**Exercise goal:** How many lines below include the word "none"? State that number and nothing else.

(Difference listings)
--- --- ---

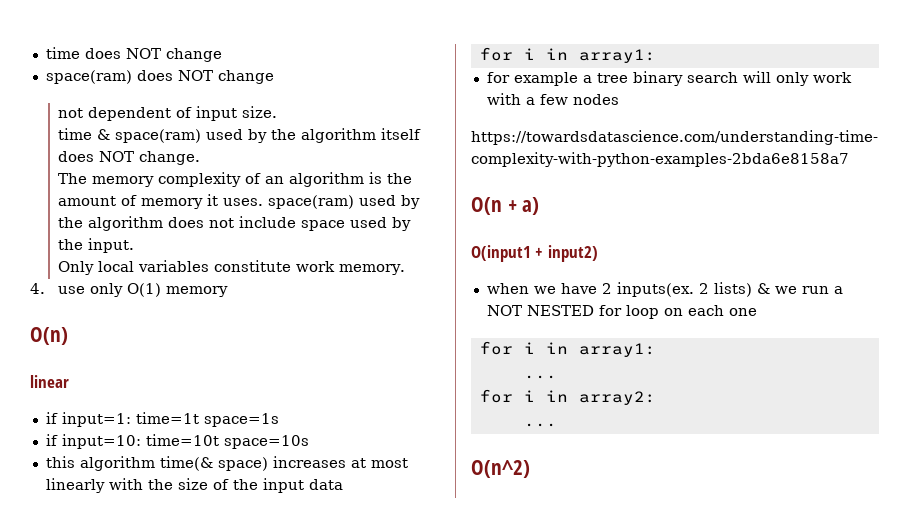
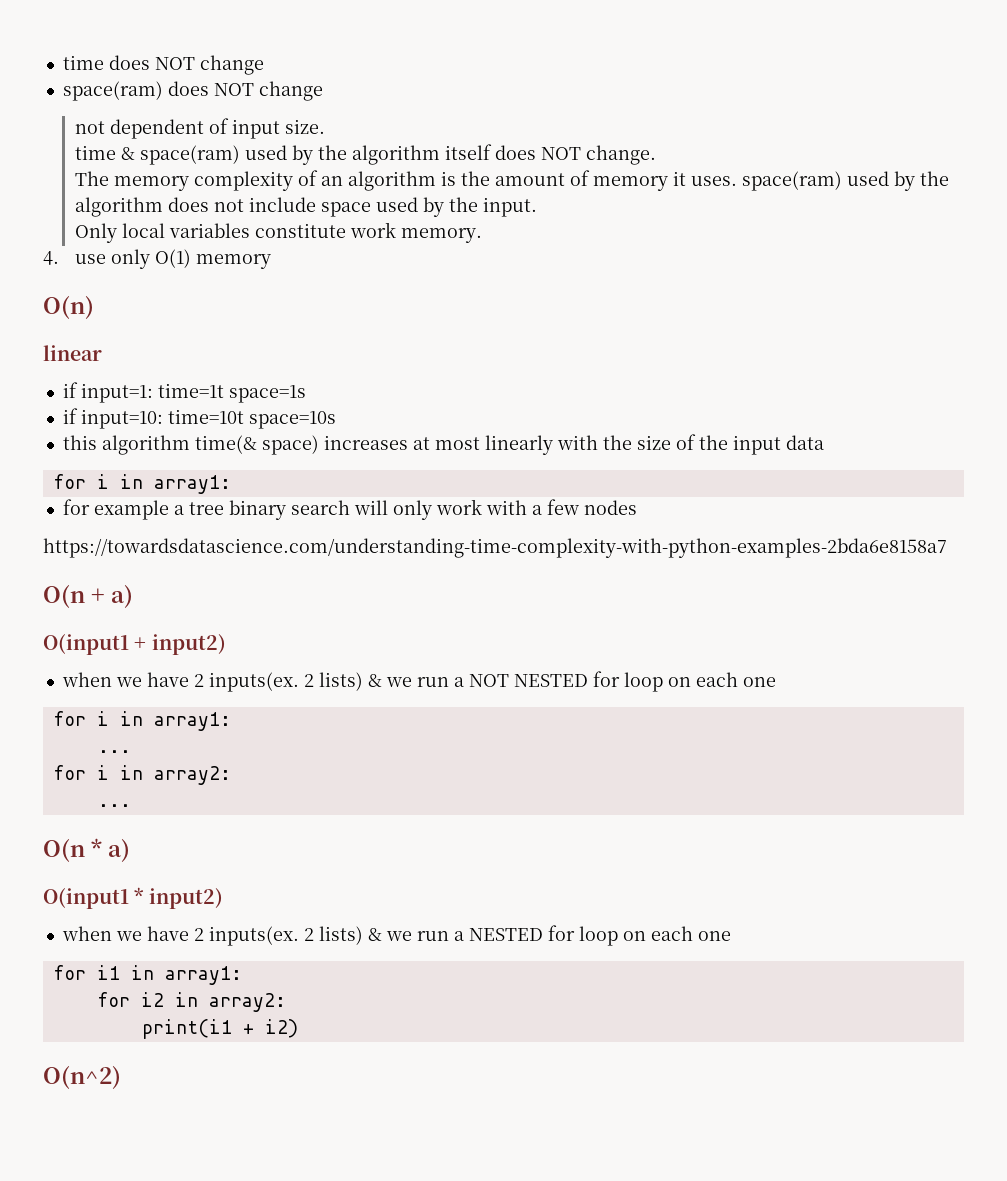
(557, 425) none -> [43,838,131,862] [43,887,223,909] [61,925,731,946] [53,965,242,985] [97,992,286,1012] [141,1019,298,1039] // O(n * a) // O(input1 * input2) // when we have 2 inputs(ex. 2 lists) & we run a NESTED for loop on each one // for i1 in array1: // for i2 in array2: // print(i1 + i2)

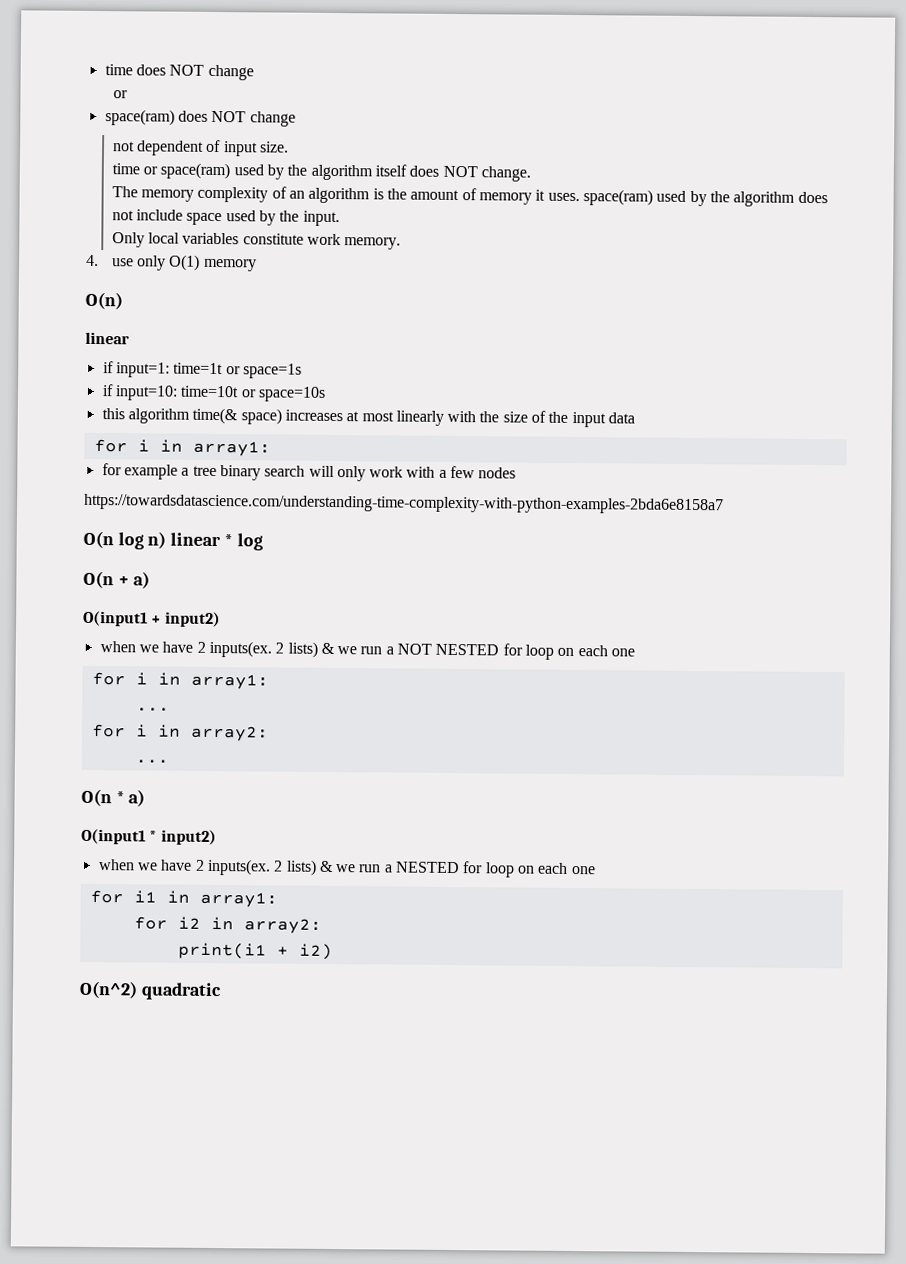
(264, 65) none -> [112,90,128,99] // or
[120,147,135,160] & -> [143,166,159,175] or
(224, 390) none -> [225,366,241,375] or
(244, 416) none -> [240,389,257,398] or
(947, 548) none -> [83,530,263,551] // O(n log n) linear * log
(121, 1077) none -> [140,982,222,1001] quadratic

--- --- ---

**The answer:** 6